--- Material shown ---

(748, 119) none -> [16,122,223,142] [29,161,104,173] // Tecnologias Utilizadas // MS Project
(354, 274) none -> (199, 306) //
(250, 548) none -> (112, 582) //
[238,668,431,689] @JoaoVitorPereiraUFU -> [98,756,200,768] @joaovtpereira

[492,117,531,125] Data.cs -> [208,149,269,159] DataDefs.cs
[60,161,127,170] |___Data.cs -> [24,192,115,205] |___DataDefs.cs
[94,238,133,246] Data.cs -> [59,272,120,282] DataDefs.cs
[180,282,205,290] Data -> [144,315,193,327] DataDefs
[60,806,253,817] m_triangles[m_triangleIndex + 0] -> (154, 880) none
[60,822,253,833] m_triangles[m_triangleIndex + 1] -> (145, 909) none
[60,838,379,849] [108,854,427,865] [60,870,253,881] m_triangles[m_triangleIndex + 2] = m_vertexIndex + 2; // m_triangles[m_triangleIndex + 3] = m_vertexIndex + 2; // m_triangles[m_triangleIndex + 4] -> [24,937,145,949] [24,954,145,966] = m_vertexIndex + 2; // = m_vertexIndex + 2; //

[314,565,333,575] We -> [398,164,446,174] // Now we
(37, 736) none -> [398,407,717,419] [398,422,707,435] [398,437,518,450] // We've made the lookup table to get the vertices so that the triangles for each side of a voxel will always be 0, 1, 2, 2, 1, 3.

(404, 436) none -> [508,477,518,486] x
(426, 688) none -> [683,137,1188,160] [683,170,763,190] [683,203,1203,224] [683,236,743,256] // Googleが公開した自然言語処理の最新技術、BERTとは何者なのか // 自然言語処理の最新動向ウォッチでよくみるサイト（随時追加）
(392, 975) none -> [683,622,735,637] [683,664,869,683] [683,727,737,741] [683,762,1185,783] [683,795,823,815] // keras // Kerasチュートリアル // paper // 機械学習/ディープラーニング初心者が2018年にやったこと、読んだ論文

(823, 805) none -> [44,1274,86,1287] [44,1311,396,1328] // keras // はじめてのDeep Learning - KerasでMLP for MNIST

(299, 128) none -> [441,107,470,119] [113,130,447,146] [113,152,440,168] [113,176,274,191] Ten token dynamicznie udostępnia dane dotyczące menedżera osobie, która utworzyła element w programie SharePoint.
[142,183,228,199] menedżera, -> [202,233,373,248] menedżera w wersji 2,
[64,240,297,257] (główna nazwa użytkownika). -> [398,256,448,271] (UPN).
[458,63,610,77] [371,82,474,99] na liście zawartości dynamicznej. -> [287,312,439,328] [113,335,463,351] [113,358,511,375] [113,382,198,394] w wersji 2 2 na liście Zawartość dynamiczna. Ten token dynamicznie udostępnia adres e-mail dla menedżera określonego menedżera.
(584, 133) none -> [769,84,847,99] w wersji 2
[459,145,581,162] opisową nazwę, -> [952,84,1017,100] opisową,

---

▸ Required action: Give back the listing exactly, please, from its first line to the line containing "[60,161,127,170] |___Data.cs ->", inclusive, and nothing past that line.

▸ Your response:
(748, 119) none -> [16,122,223,142] [29,161,104,173] // Tecnologias Utilizadas // MS Project
(354, 274) none -> (199, 306) //
(250, 548) none -> (112, 582) //
[238,668,431,689] @JoaoVitorPereiraUFU -> [98,756,200,768] @joaovtpereira

[492,117,531,125] Data.cs -> [208,149,269,159] DataDefs.cs
[60,161,127,170] |___Data.cs -> [24,192,115,205] |___DataDefs.cs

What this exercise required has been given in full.